0001044777-26-000019

SEC filing

Summary

Revenue grew 4% YoY to $65.9M driven by subscription growth, but operating income fell 14% due to higher costs from acquisitions and investments.

Key takeaways

Full analysis

Period Performance

Period Performance

For the three months ended March 31, 2026, total revenue increased 4% to $65.9 million from $63.4 million in the prior year. The growth was driven by subscription revenue gains in both segments, partially offset by lower hardware and multi-year term license revenue. Foreign exchange had a favorable impact of $2.7 million on revenue. Gross profit rose 3% to $48.5 million, with gross margin flat at 74%. Gross margin dynamics varied by segment: Cybersecurity margin declined 2pp to 74% due to higher third-party license and cloud costs, while Digital Agreements margin improved 2pp to 72% on higher cloud subscription revenue.
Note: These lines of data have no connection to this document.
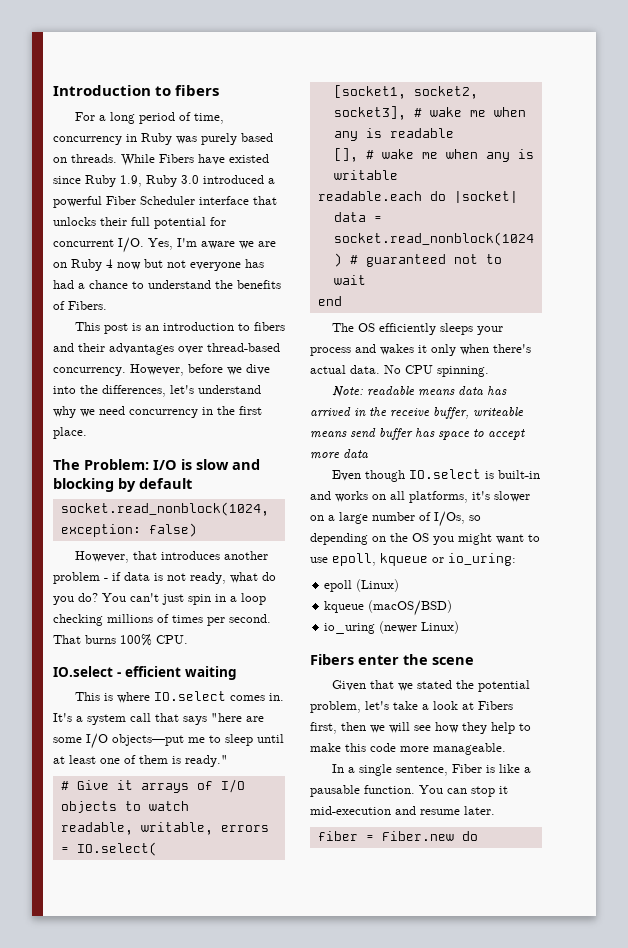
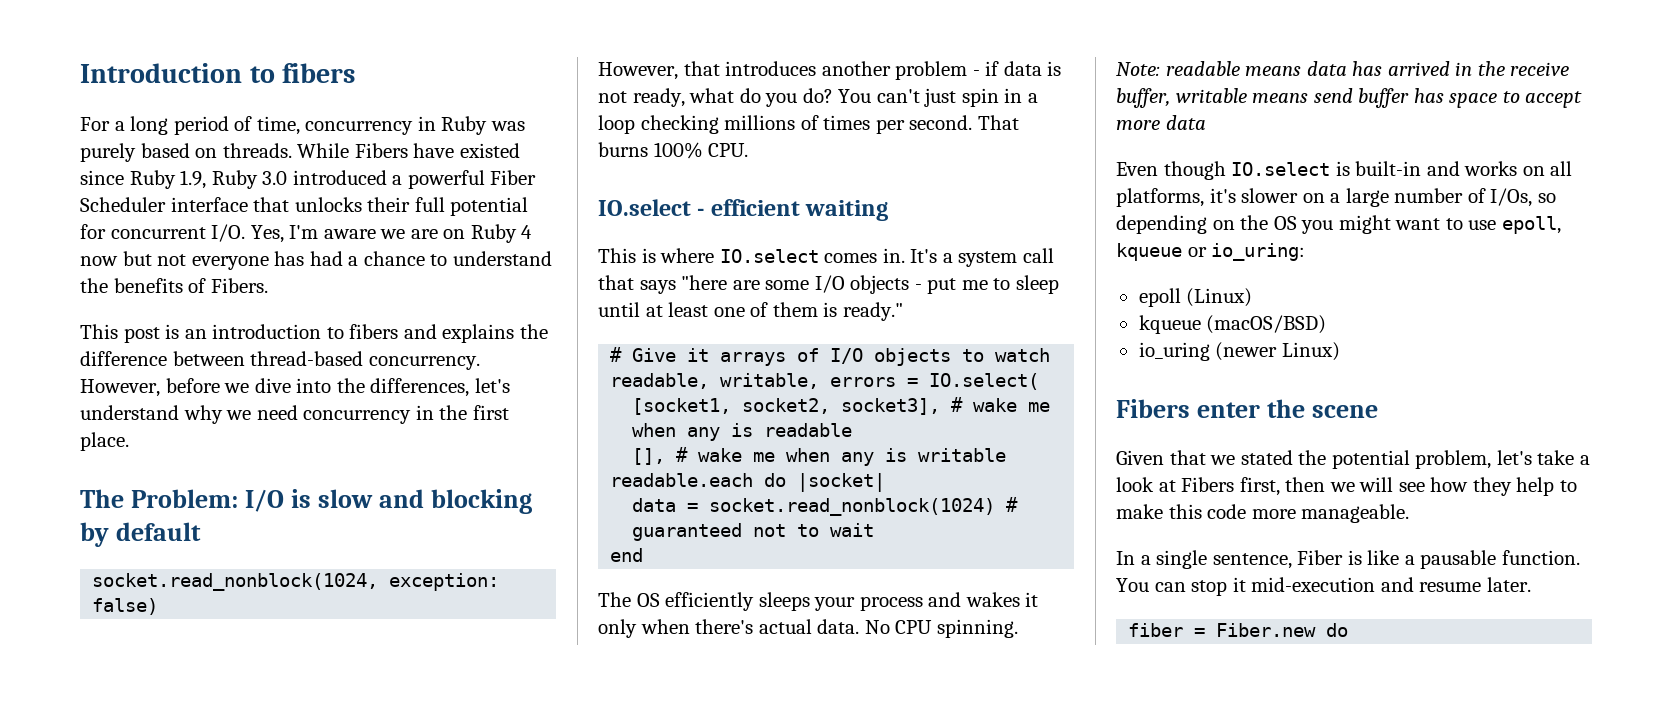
- This post is an introduction to fibers and their advantages over thread-based concurrency.
+ This post is an introduction to fibers and explains the difference between thread-based concurrency.
- It's a system call that says "here are some I/O objects—put me to sleep until at least one of them is ready."
+ It's a system call that says "here are some I/O objects - put me to sleep until at least one of them is ready."
- Note: readable means data has arrived in the receive buffer, writeable means send buffer has space to accept more data
+ Note: readable means data has arrived in the receive buffer, writable means send buffer has space to accept more data

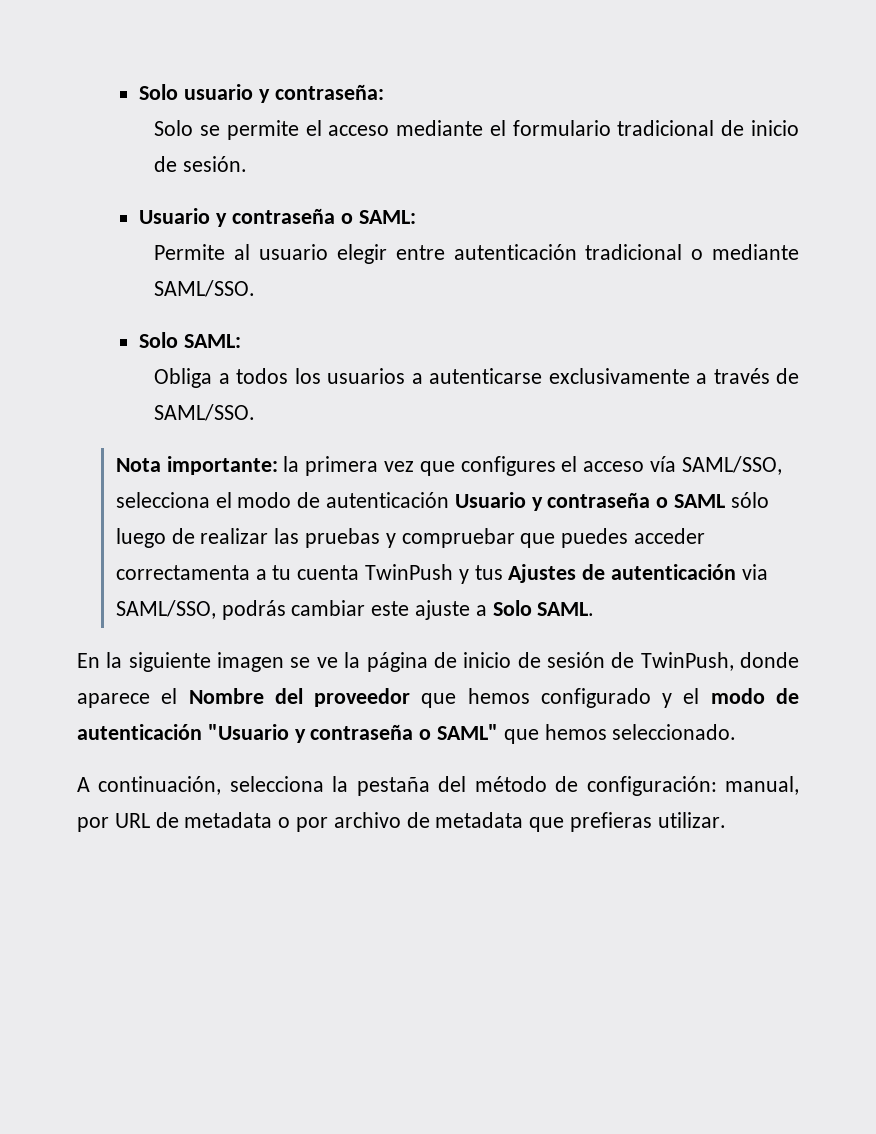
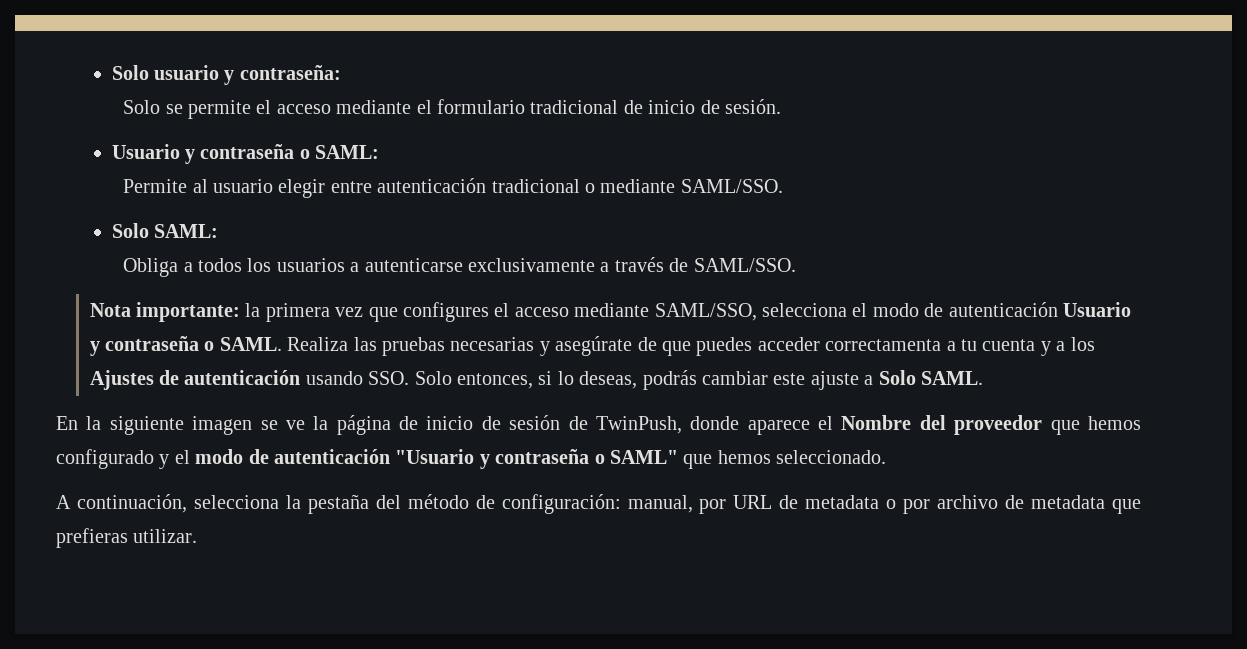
- Nota importante: la primera vez que configures el acceso vía SAML/SSO, selecciona el modo de autenticación Usuario y contraseña o SAML sólo luego de realizar las pruebas y compruebar que puedes acceder correctamenta a tu cuenta TwinPush y tus Ajustes de autenticación via SAML/SSO, podrás cambiar este ajuste a Solo SAML.
+ Nota importante: la primera vez que configures el acceso mediante SAML/SSO, selecciona el modo de autenticación Usuario y contraseña o SAML. Realiza las pruebas necesarias y asegúrate de que puedes acceder correctamenta a tu cuenta y a los Ajustes de autenticación usando SSO. Solo entonces, si lo deseas, podrás cambiar este ajuste a Solo SAML.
Operating income decreased 14% to $14.8 million from $17.2 million, reflecting a 464 basis point decline in operating margin. The primary drivers were higher sales and marketing expenses (up 11% to $12.7 million) and research and development expenses (up 15% to $9.1 million), fueled by organic hires, headcount from the two recent acquisitions (Nok Nok Labs and Build38), and increased compensation costs. General and administrative expenses also rose 15% to $11.0 million, partly due to acquisition-related advisor fees. Net income fell 20% to $11.6 million.

Segment Dynamics

  • Cybersecurity: Revenue grew 2% to $48.5 million, with subscription revenue up 7% from acquisitions and existing customer expansions. However, hardware revenue declined and multi-year term license revenue was lower due to renewal timing. Gross margin contracted to 74% from 76% due to higher cloud and third-party license costs. Operating income decreased 14% to $20.8 million as higher S&M and R&D expenses outpaced revenue growth.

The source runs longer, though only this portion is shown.